DATA PROVIDED —

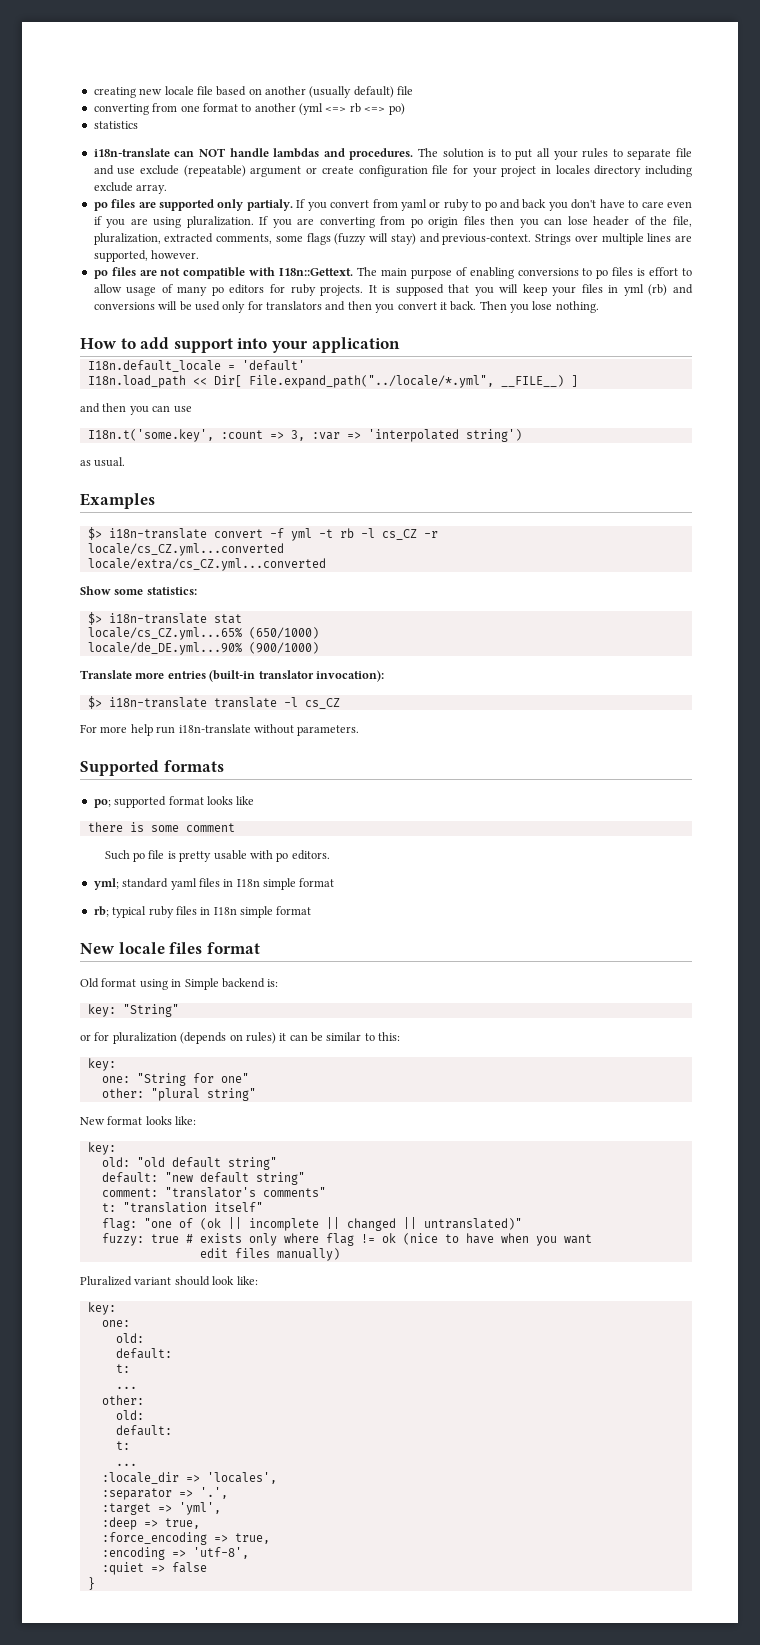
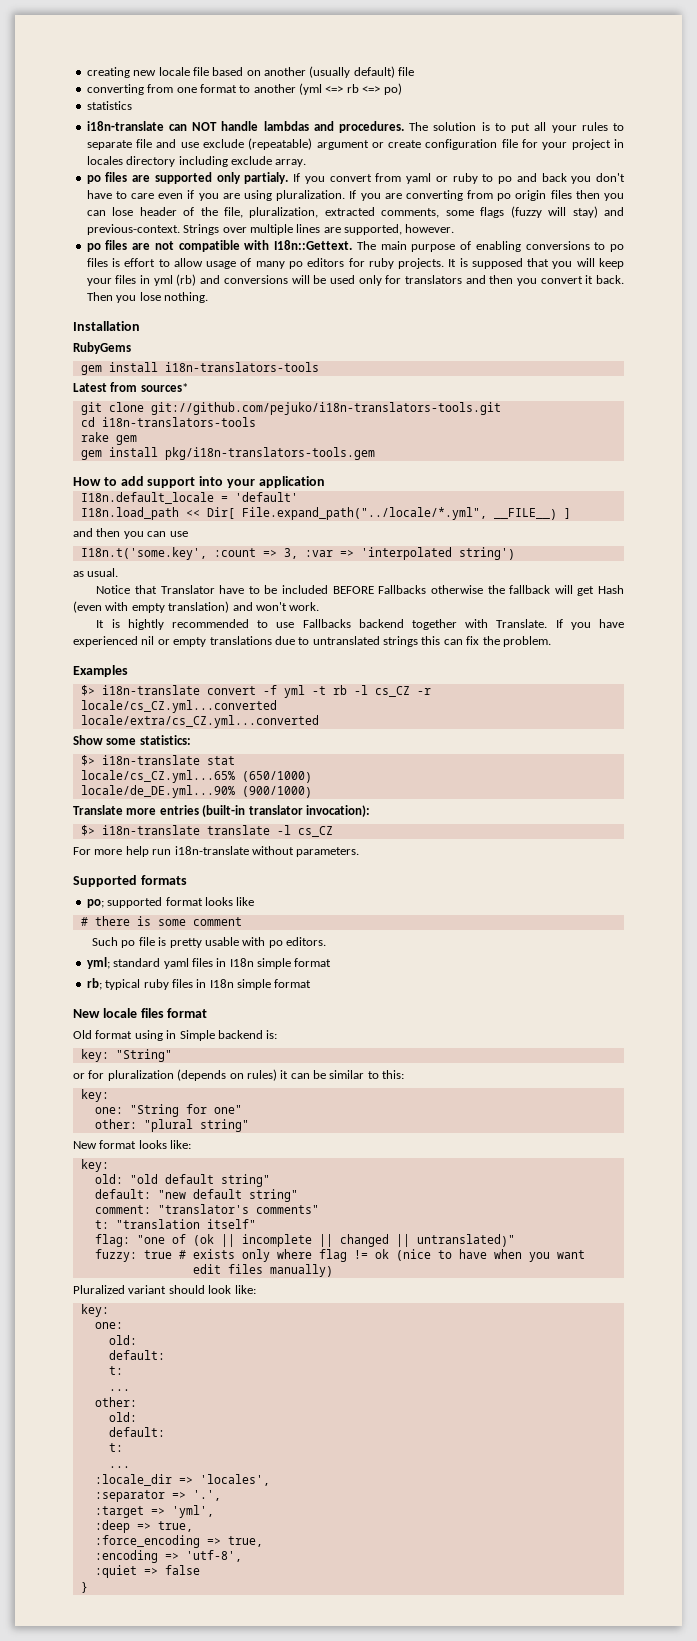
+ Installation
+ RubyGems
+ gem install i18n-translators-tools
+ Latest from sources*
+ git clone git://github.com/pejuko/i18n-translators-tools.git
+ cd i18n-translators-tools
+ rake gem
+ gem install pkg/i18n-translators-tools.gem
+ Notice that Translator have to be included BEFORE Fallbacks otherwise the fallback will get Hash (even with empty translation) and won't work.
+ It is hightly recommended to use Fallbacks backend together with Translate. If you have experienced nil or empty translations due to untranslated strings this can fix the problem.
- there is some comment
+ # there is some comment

YOUR ASSIGNMENT — What the reply must contain is an exact transcription of the data above and none of its pictures.

SOLUTION FOR THIS EXERCISE —
+ Installation
+ RubyGems
+ gem install i18n-translators-tools
+ Latest from sources*
+ git clone git://github.com/pejuko/i18n-translators-tools.git
+ cd i18n-translators-tools
+ rake gem
+ gem install pkg/i18n-translators-tools.gem
+ Notice that Translator have to be included BEFORE Fallbacks otherwise the fallback will get Hash (even with empty translation) and won't work.
+ It is hightly recommended to use Fallbacks backend together with Translate. If you have experienced nil or empty translations due to untranslated strings this can fix the problem.
- there is some comment
+ # there is some comment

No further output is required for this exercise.